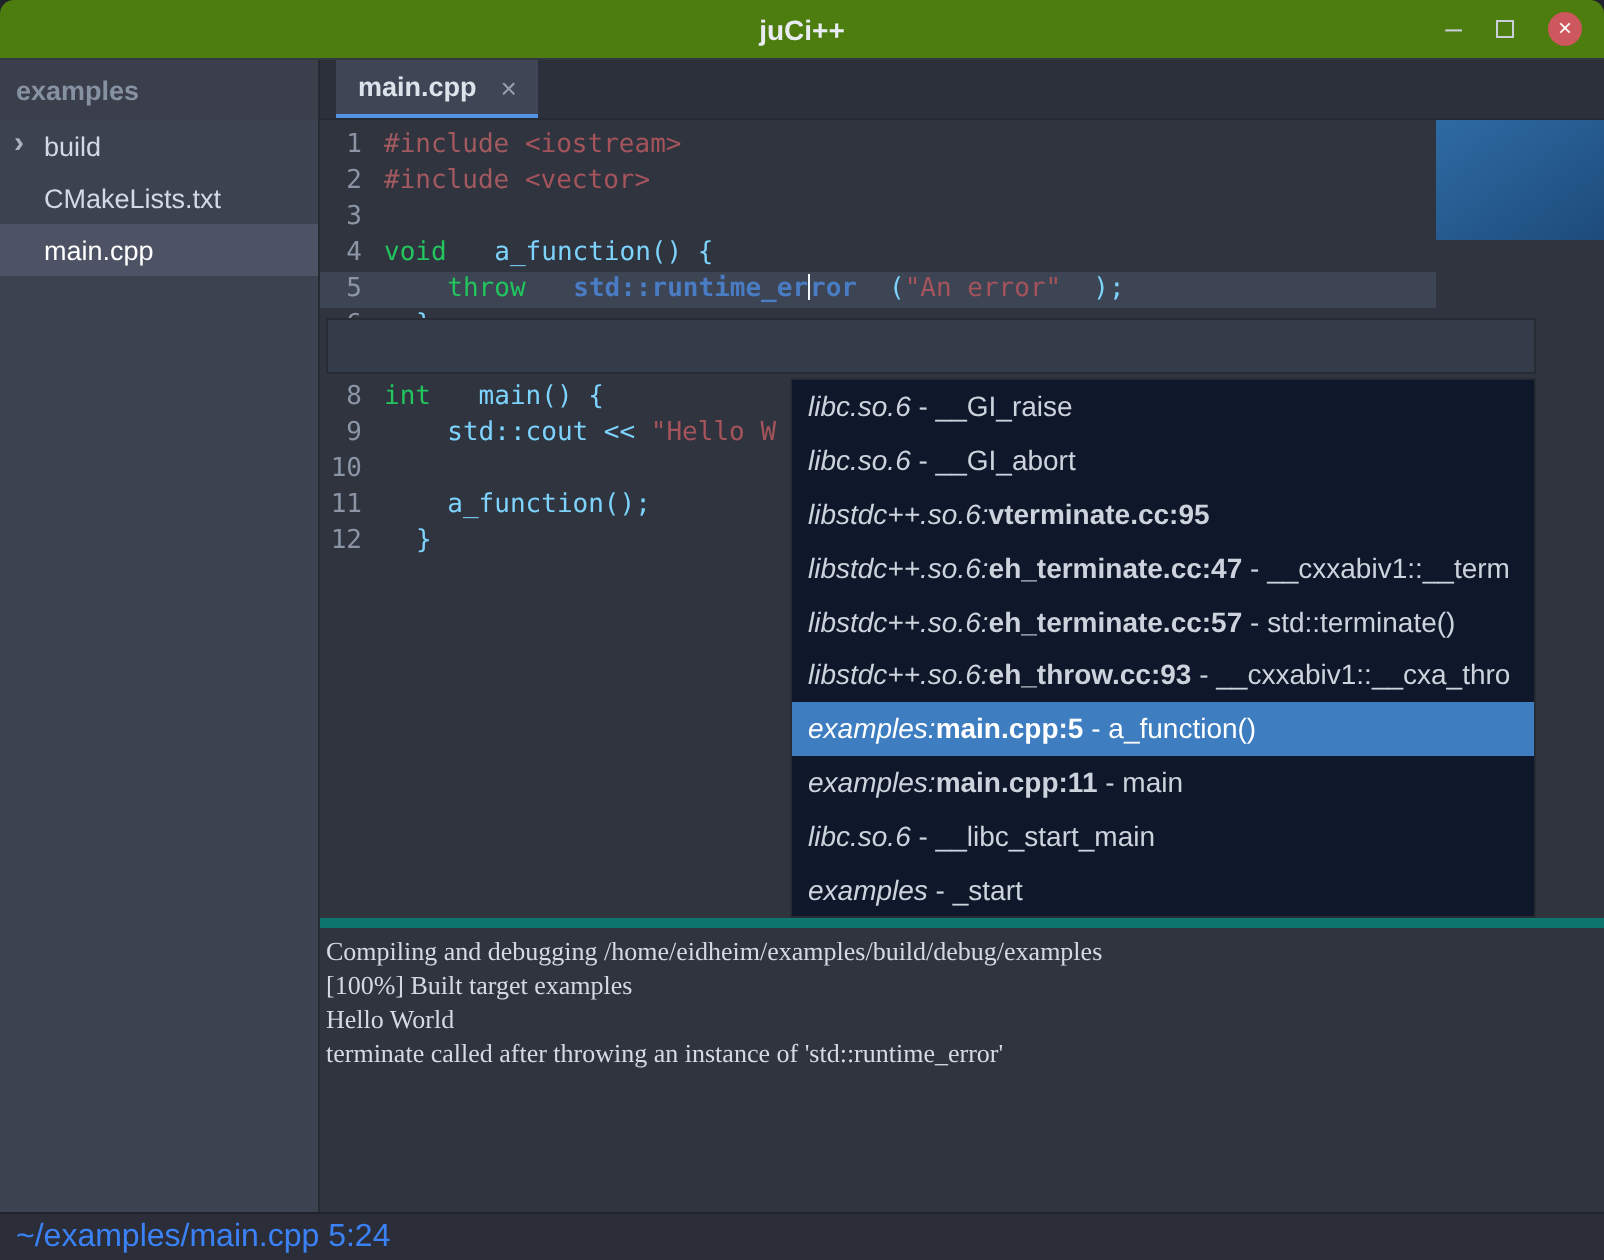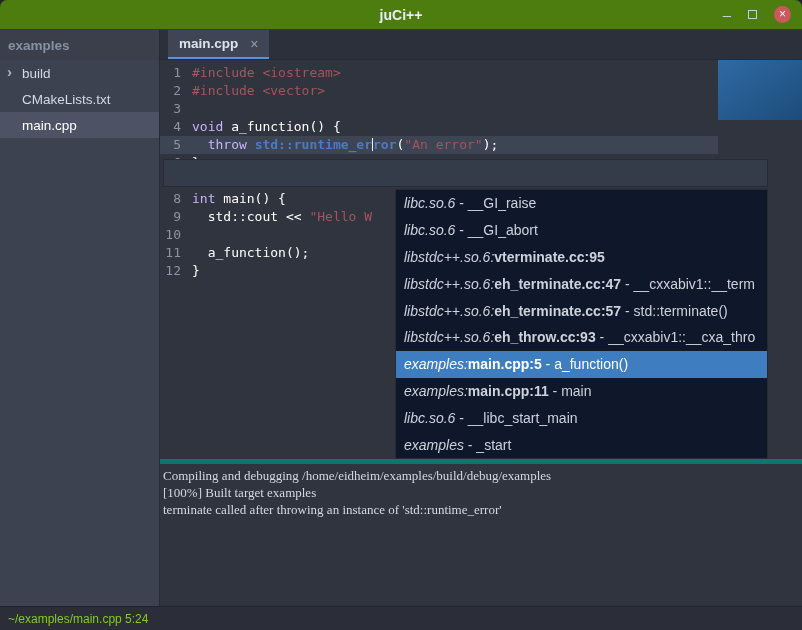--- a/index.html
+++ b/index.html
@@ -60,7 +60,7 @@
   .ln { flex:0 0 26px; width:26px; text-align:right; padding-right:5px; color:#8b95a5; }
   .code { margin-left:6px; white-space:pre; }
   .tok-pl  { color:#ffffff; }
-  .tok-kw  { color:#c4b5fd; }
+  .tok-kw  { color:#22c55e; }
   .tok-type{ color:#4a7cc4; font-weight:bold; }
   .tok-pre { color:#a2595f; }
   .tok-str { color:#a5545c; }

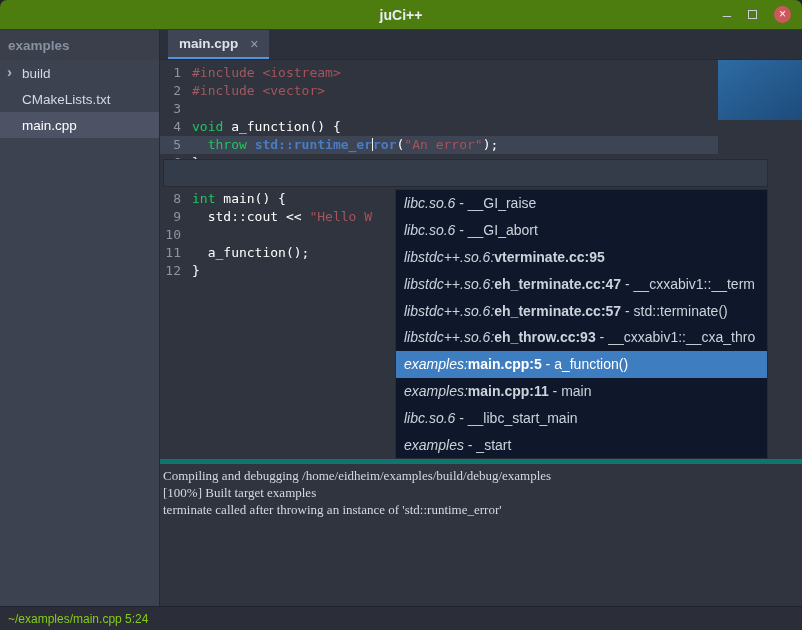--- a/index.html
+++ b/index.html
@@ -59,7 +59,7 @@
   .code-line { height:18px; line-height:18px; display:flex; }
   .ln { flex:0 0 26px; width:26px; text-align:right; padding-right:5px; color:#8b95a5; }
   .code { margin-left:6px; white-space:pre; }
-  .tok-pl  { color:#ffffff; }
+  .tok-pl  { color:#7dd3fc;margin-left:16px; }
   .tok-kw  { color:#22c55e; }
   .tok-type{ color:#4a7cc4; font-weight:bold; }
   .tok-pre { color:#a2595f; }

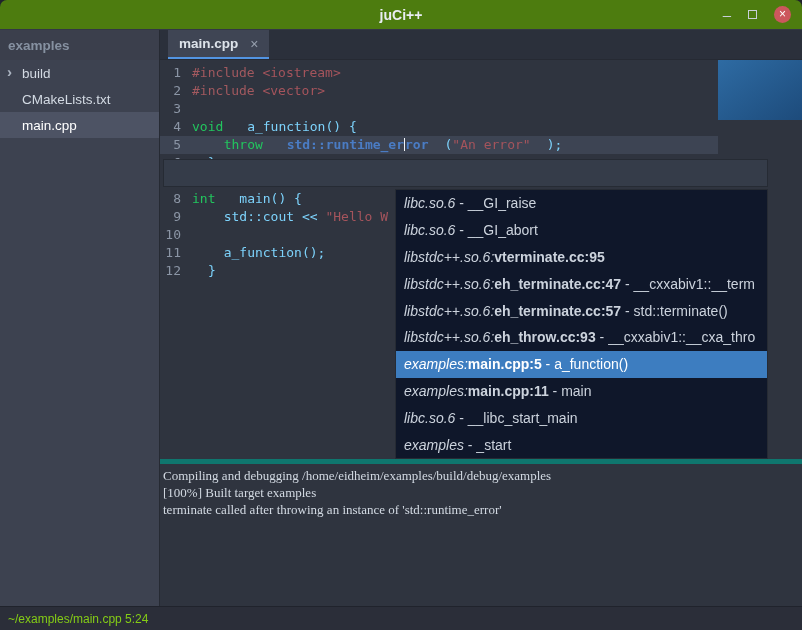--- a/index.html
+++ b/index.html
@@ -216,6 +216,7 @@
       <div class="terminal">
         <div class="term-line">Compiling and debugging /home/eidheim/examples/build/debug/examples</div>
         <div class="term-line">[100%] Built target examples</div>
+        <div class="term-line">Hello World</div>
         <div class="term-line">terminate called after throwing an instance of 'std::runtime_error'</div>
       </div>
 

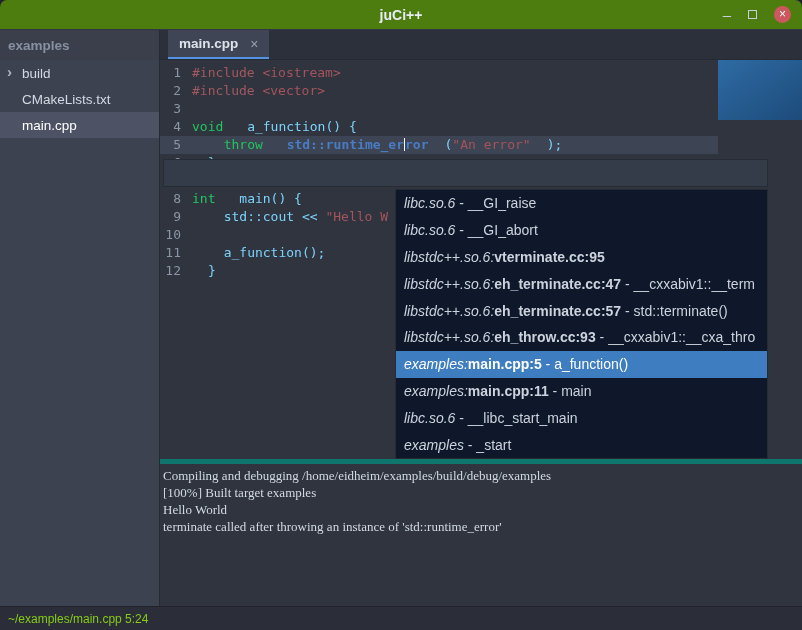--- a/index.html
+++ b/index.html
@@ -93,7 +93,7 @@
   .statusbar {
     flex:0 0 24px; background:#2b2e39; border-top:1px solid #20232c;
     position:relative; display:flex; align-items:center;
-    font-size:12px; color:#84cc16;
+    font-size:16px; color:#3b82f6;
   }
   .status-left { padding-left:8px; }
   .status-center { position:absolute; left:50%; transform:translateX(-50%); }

--

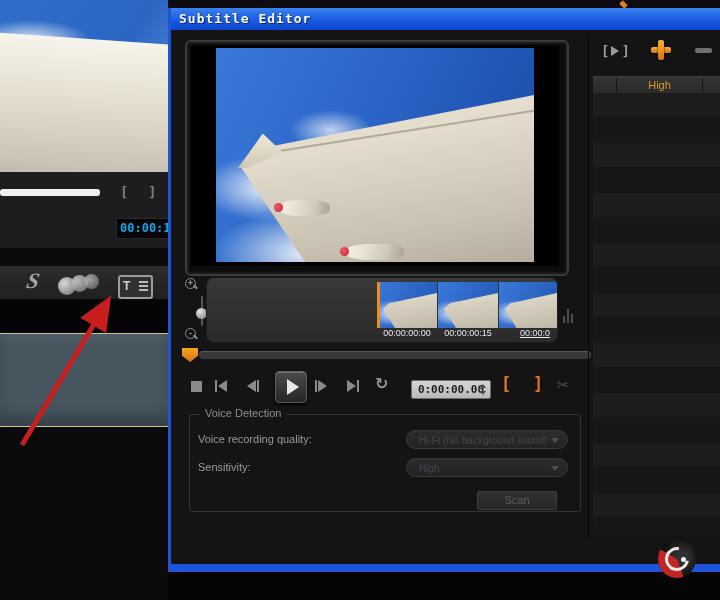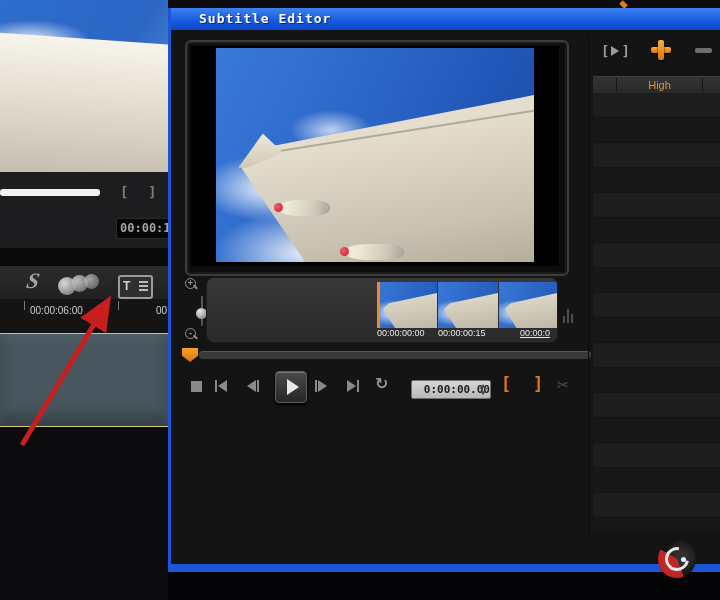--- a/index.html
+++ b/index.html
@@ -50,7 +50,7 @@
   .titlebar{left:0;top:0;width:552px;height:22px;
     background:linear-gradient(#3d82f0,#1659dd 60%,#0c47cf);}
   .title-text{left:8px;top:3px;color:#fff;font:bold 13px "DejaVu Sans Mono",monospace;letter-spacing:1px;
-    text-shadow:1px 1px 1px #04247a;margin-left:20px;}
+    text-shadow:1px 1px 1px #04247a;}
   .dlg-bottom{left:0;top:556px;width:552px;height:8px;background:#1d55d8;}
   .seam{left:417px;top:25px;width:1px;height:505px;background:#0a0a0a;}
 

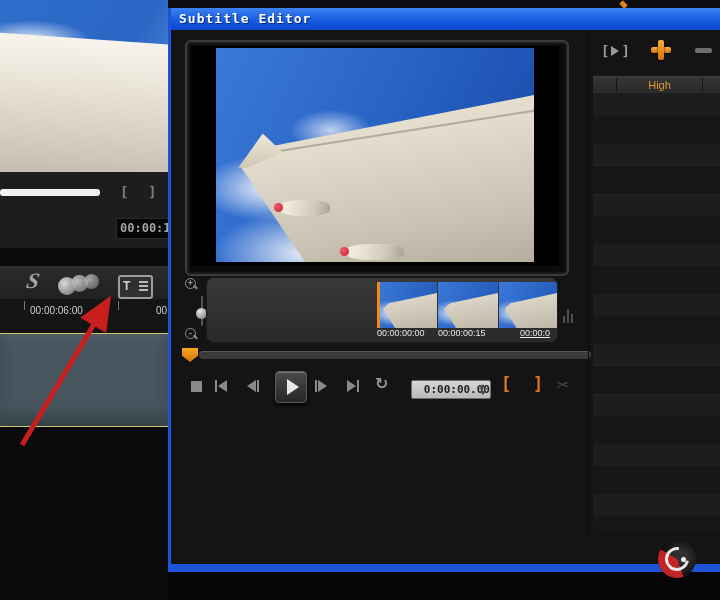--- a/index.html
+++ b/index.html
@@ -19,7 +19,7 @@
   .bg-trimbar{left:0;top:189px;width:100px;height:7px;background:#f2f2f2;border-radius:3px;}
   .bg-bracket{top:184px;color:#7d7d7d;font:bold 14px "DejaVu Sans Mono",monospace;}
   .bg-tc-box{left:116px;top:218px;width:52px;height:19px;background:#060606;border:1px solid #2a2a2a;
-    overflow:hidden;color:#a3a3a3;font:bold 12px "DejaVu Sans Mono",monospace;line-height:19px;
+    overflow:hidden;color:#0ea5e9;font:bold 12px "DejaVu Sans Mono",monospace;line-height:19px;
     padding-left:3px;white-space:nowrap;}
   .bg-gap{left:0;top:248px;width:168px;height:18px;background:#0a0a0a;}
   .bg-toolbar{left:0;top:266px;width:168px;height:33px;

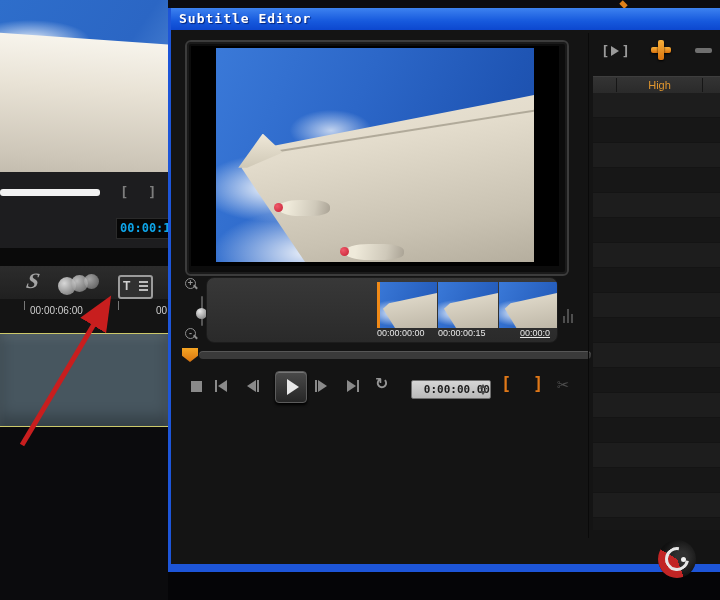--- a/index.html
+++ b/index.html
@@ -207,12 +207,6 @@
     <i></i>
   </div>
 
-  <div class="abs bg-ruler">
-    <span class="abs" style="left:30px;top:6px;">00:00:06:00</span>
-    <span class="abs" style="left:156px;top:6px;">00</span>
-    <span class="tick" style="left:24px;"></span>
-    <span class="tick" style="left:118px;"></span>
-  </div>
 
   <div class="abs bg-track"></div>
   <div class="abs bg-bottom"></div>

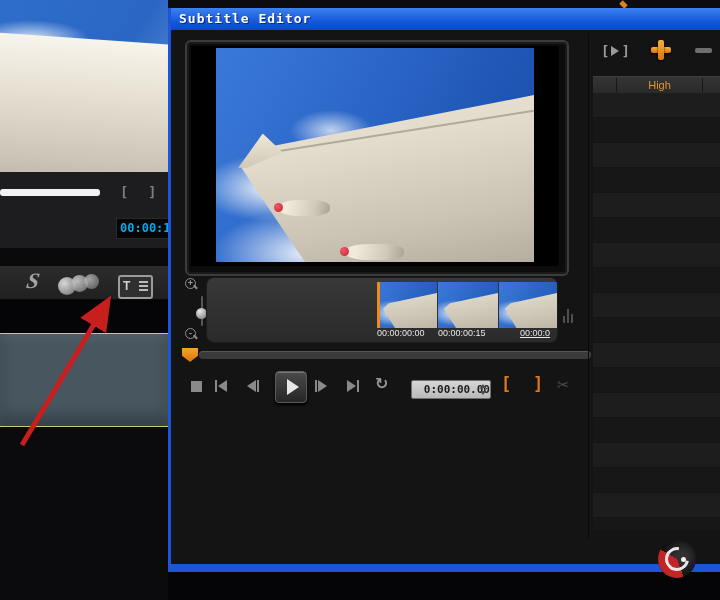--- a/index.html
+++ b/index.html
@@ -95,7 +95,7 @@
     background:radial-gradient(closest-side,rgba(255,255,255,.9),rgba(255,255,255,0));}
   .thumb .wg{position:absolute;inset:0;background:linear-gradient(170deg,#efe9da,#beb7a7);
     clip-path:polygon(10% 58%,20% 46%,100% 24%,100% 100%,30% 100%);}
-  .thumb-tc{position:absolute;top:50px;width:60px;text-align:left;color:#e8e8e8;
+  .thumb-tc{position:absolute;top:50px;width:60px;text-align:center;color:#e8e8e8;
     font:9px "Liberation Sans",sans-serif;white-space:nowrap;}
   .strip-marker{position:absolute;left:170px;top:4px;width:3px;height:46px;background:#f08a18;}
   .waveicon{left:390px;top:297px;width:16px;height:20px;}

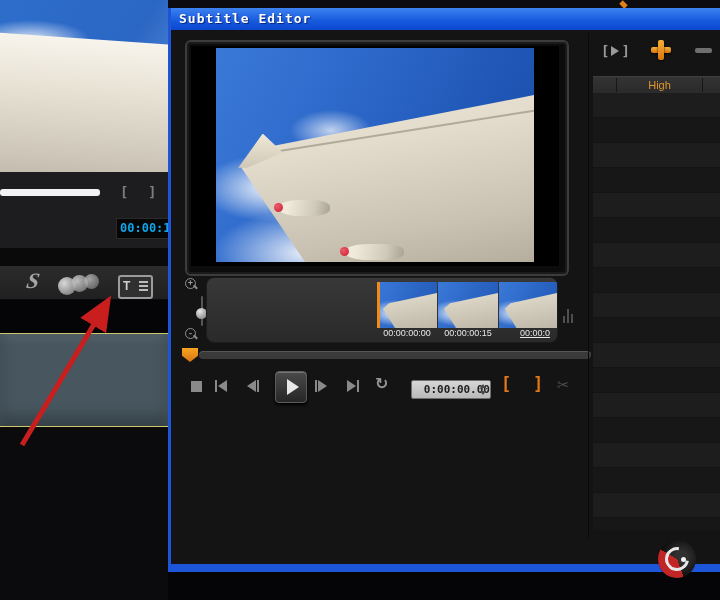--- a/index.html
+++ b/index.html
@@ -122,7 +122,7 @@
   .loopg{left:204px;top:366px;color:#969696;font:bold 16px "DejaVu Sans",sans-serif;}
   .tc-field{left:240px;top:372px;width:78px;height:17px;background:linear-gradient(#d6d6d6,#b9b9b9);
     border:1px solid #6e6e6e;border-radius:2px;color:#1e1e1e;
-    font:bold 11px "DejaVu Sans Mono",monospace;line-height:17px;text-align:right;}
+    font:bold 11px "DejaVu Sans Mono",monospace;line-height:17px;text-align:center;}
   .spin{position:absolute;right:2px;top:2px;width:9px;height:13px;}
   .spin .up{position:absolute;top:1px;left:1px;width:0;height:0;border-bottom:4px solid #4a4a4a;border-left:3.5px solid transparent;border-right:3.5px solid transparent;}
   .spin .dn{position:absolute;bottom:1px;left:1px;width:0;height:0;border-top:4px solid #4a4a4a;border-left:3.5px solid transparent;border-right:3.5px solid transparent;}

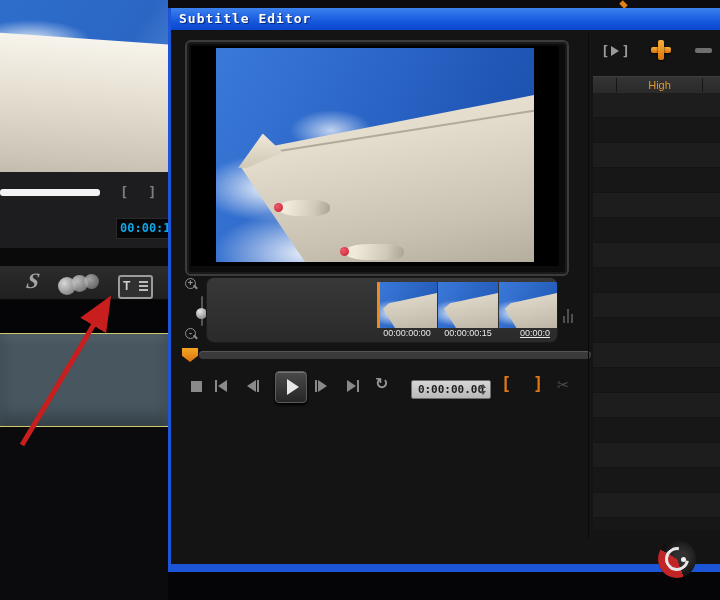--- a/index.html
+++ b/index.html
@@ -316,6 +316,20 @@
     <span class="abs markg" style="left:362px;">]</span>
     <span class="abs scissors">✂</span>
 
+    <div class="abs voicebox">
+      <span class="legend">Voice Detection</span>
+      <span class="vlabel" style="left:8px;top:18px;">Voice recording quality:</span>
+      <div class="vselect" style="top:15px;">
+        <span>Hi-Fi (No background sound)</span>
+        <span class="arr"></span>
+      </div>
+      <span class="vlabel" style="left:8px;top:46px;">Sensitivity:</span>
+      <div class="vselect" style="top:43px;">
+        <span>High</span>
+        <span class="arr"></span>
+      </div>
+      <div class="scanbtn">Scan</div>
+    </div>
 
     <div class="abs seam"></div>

◆ TASK ITEM: If a line in the material holds "flex", copy it.

◆ TASK RESULT:
   .ln { flex:0 0 26px; width:26px; text-align:right; padding-right:5px; color:#8b95a5; }
   .code-line { height:18px; line-height:18px; display:flex; }
   .ln { flex:0 0 26px; width:26px; text-align:right; padding-right:5px; color:#8b95a5; }
     flex:0 0 24px; background:#2b2e39; border-top:1px solid #20232c;
     position:relative; display:flex; align-items:center;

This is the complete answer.